On the DM side of the table, you don't have to use the full simulation of a combat from the first attack to the logical last attack. When the party has killed about 2/3rds of the creatures in a combat you should have a really good idea of how little damage they are likely to take while they mop up the stragglers. You can either just declare that the fight is pretty much decided and the party is able to kill everything without suffering further attrition of resources, you can have a lot of enemies start trying to run away (this works much better if you're being descriptive about things and convey that cowards are terrified, hired thugs have decided this job isn't worth the pay, cultists have realized that this cult business isn't all it's cracked up to be, etc; if you just announce that somebody is running a lot of players will chase them, thinking that they are about to lose loot or something,) or you can even have a bunch of bandits throw down their weapons and surrender.

You can't use most of those options in a pure zombies combat, but you're probably a fight or three away from realizing that any combat with only one kind of creature in it is kind of boring, both in execution and from the player's perspective.

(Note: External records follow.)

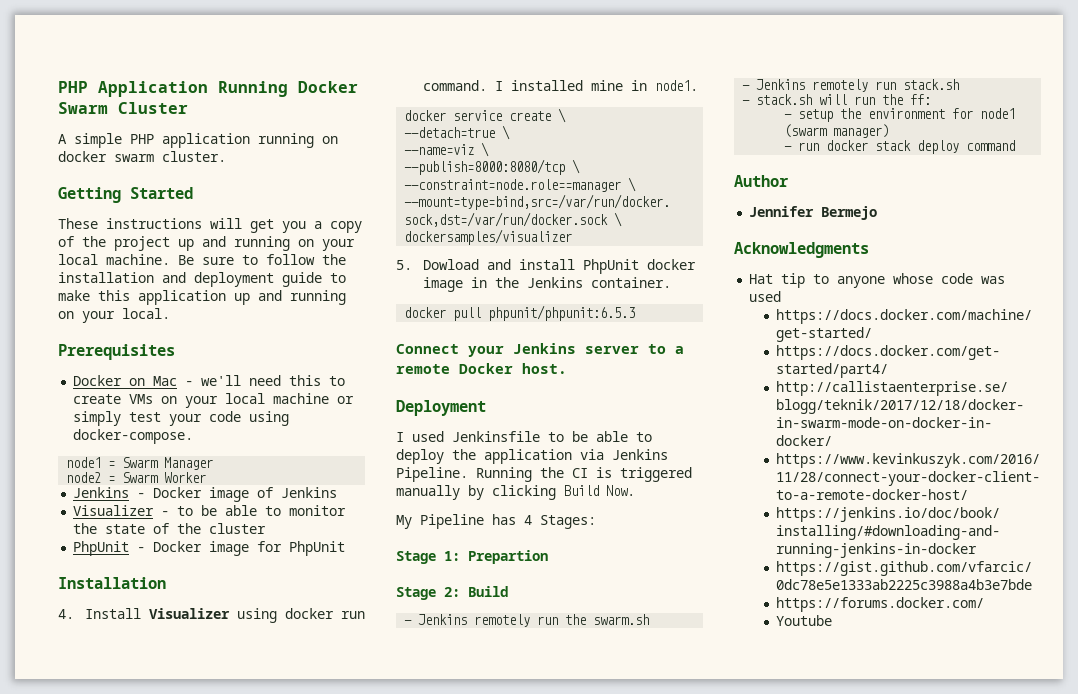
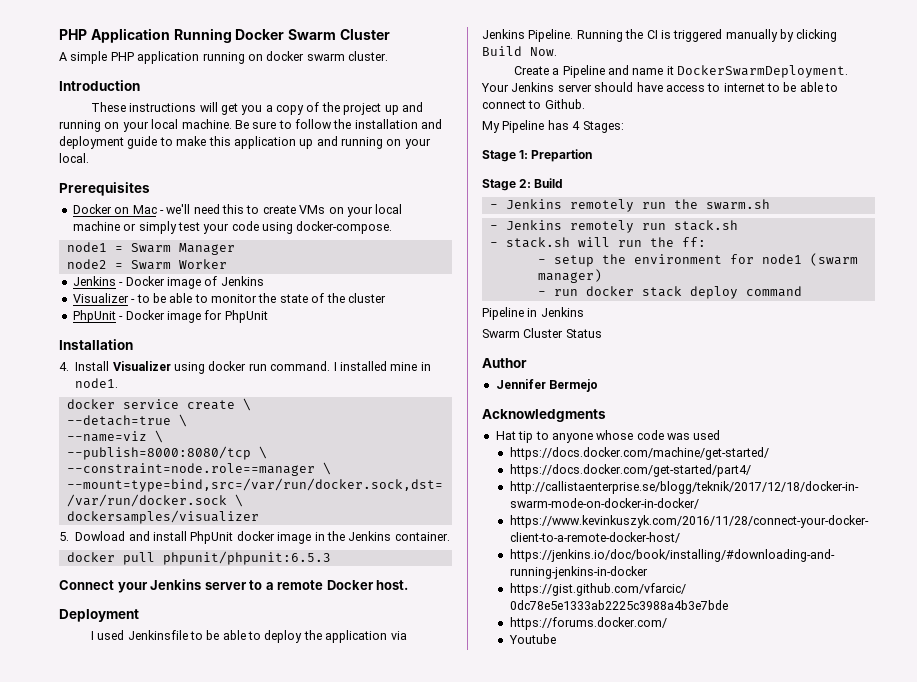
[58,187,193,203] Getting Started -> [59,80,140,91] Introduction
(635, 490) none -> [513,65,849,78] [481,82,839,92] [482,99,585,109] // Create a Pipeline and name it DockerSwarmDeployment. Your Jenkins server should have access to internet to be able to connect to Github.
(1016, 145) none -> [482,307,584,320] [482,328,602,338] // Pipeline in Jenkins // Swarm Cluster Status

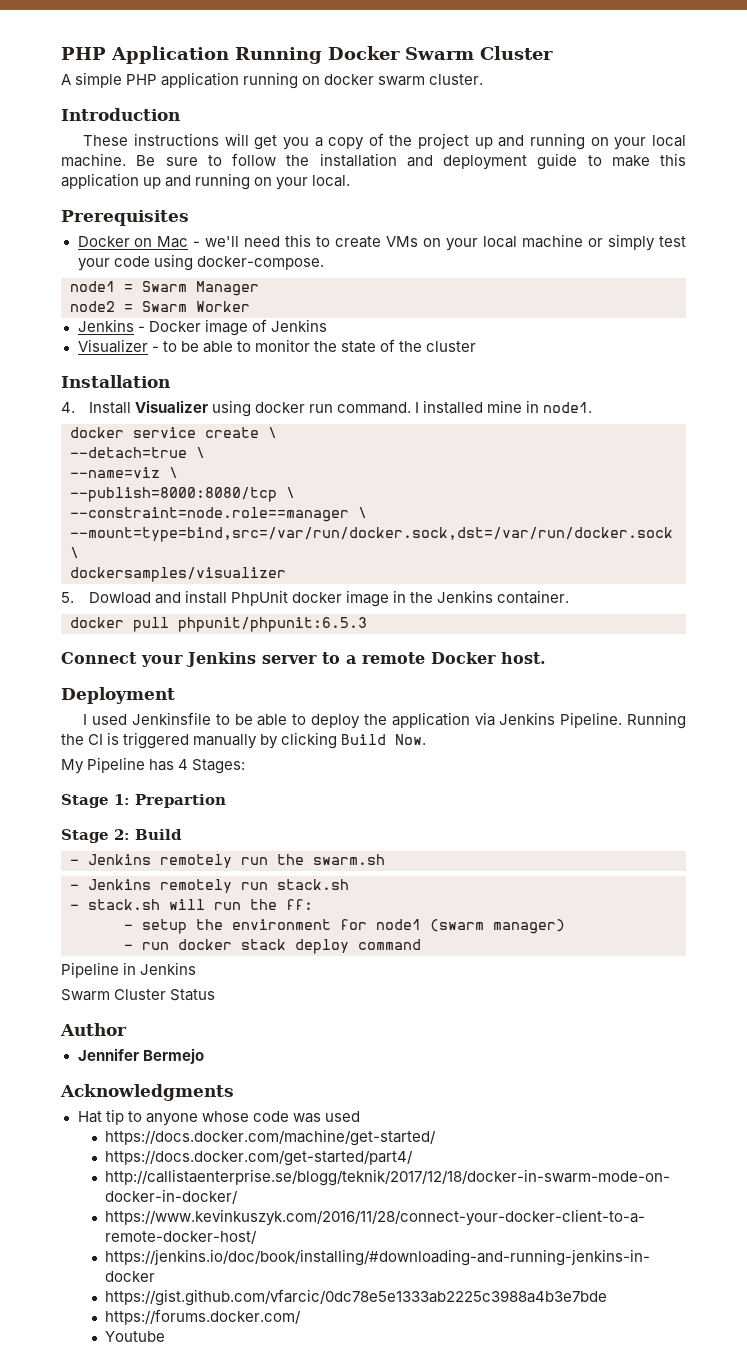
[72,310,268,323] // PhpUnit - Docker image for PhpUnit -> (477, 346) none
[513,65,849,78] [481,82,839,92] [482,99,585,109] // Create a Pipeline and name it DockerSwarmDeployment. Your Jenkins server should have access to internet to be able to connect to Github. -> (427, 739) none

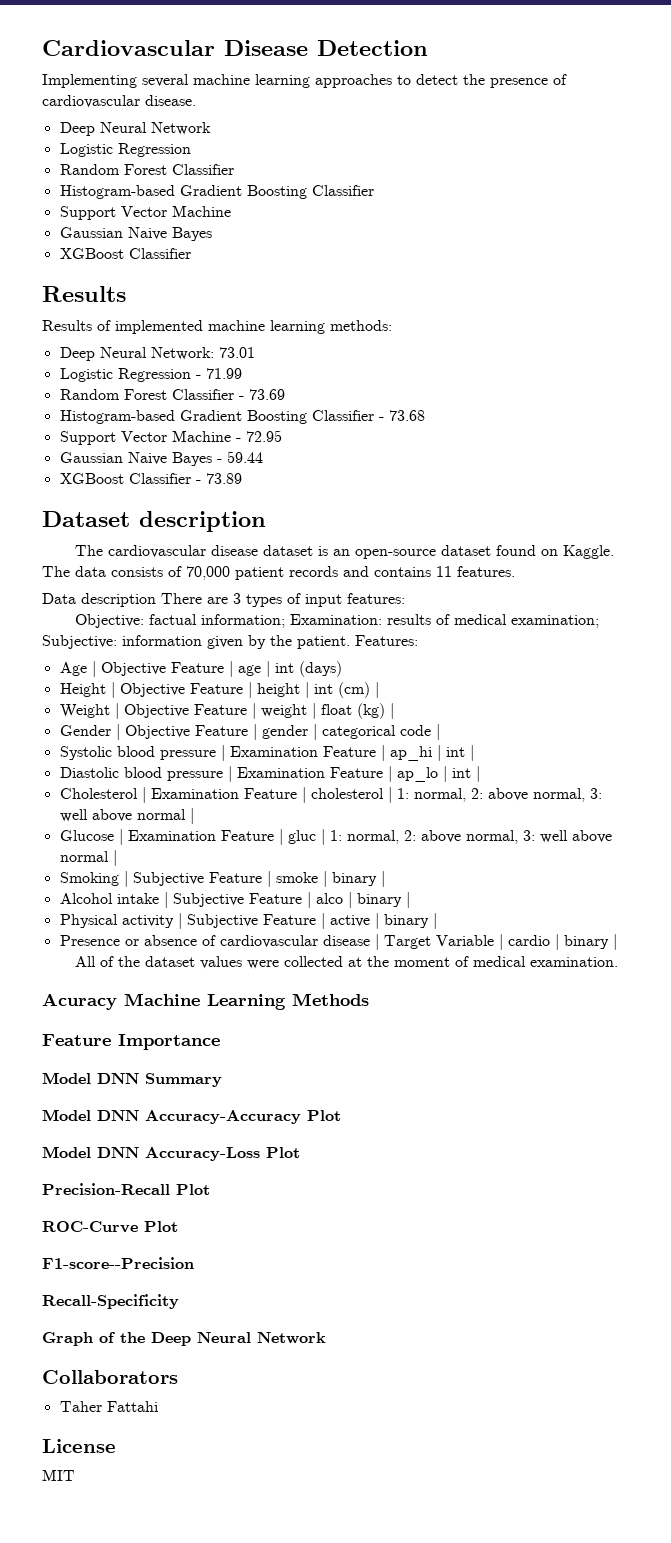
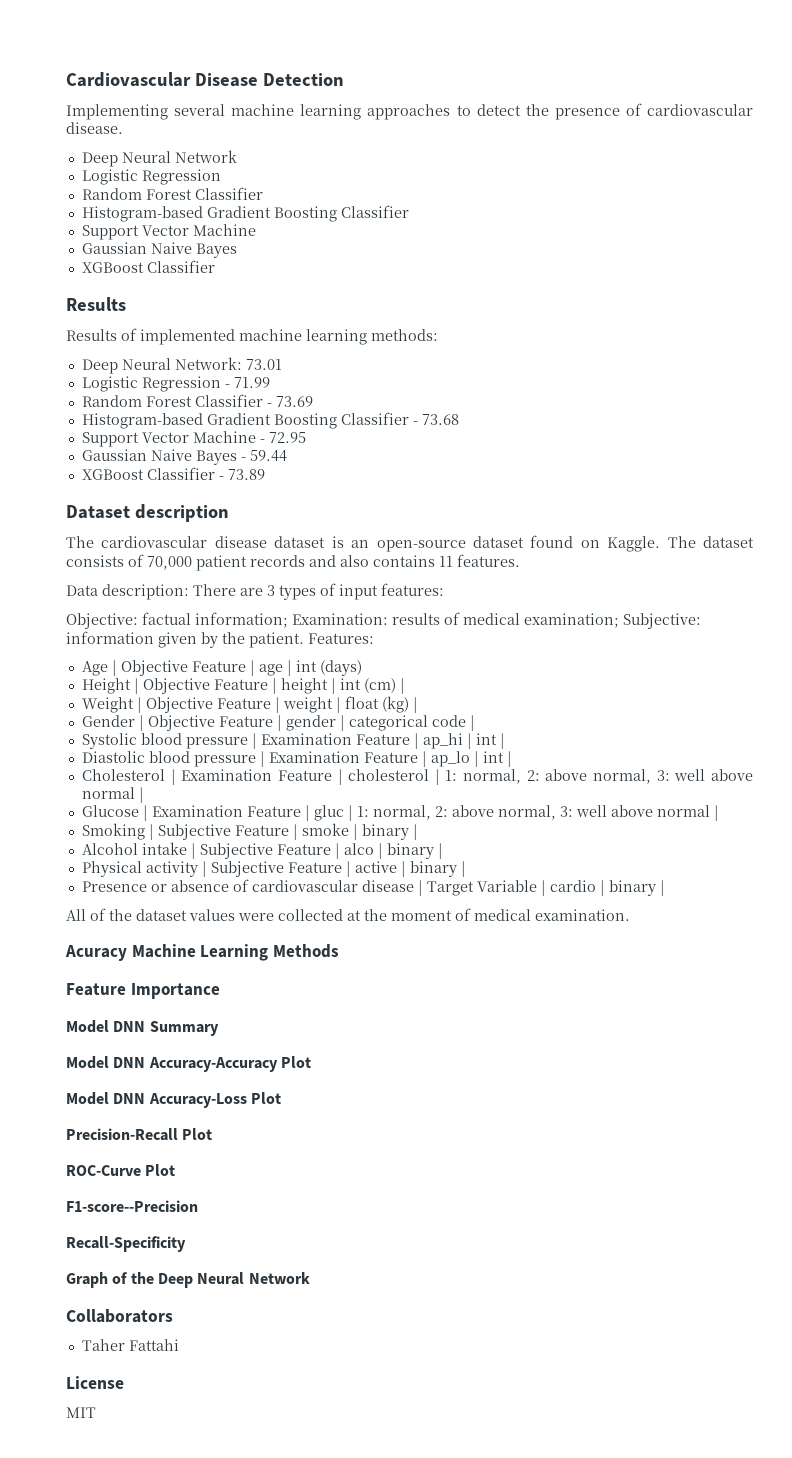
[75,566,106,577] data -> [703,536,754,548] dataset
(369, 571) none -> [340,555,369,567] also
[81,593,156,607] description -> [102,584,189,600] description:

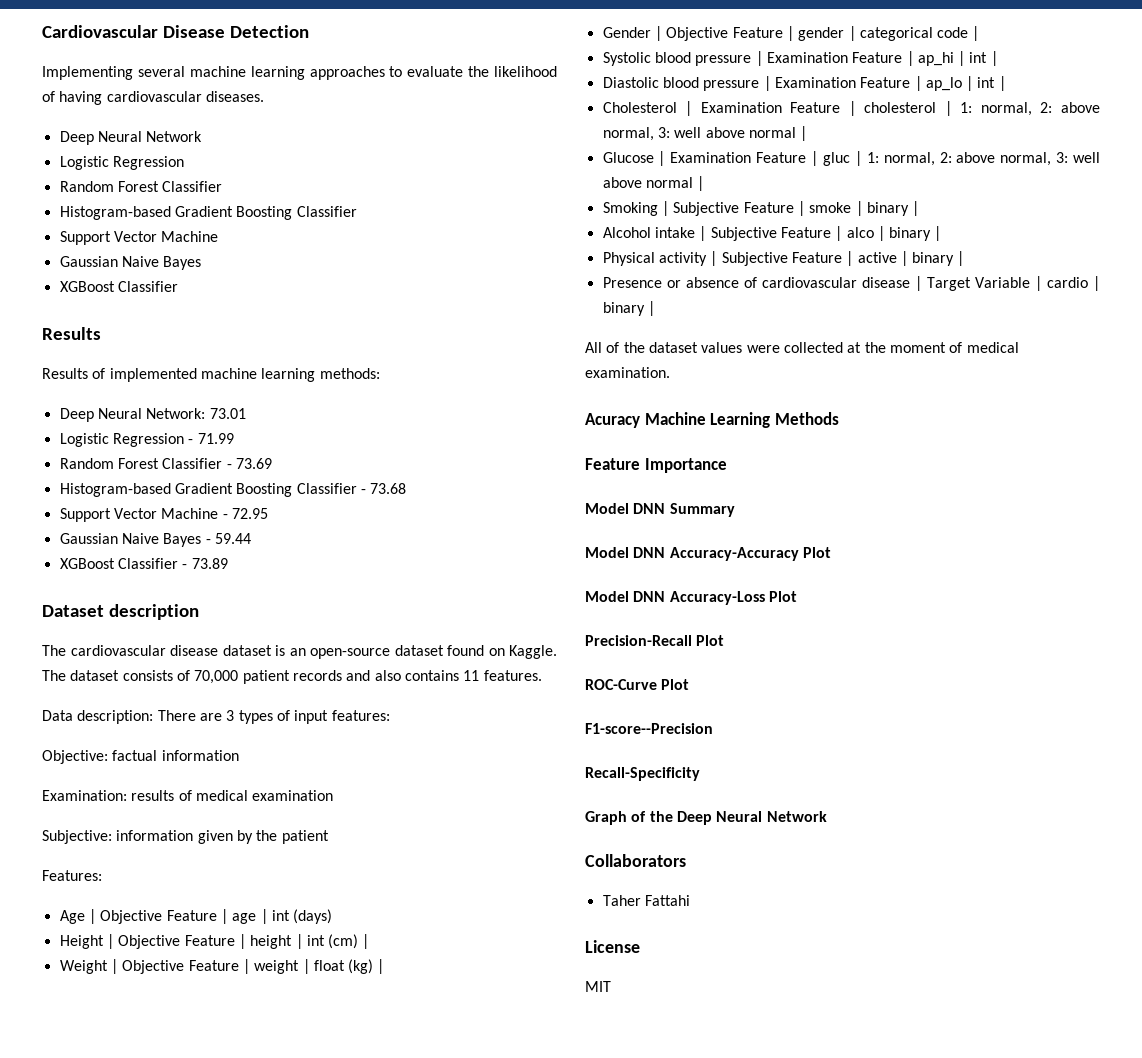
[476,103,754,120] [66,122,123,134] detect the presence of cardiovascular disease. -> [407,66,557,77] [42,91,264,105] evaluate the likelihood of having cardiovascular diseases.
[195,612,288,628] information; -> [161,750,239,761] information //
[524,613,619,628] examination; -> [252,790,334,801] examination //
[249,632,304,648] patient. -> [281,830,329,844] patient //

When no target is more important than any other target, nobody has much of a choice to make. Skeletons are the same CR as zombies, so you can switch a few for archers, and then the party is interested in dropping those before they chew through the zombies. Or, when you see that the combat is dragging on and the party is getting bored, throw in some doom; "the ground starts to rumble, and 3x as many zombies start to dig their way out of the ground. They will probably be able to surround you in about 2 turns. What do you do" stuff.

Now, you can also just reinterpret stuff. That ability that makes the zombies stand back up is pretty clear about how they just don't die from the last hit, but you could have them fall over all the same and just act like they are dead for a few rounds (and honestly, thinking that the combat was over and walking past the graveyard only to hear groans as most of the zombies stand back up and start lumbering towards the players is WAY more interesting than making them slog through a fight that just won't end.

Now, if you've got some particular goal for the zombies, like to keep the party away from a necromancer, then it makes sense for them to actively keep getting in the way for as long as they can, but if they were just native corruption in a graveyard then mess around with how all of this works.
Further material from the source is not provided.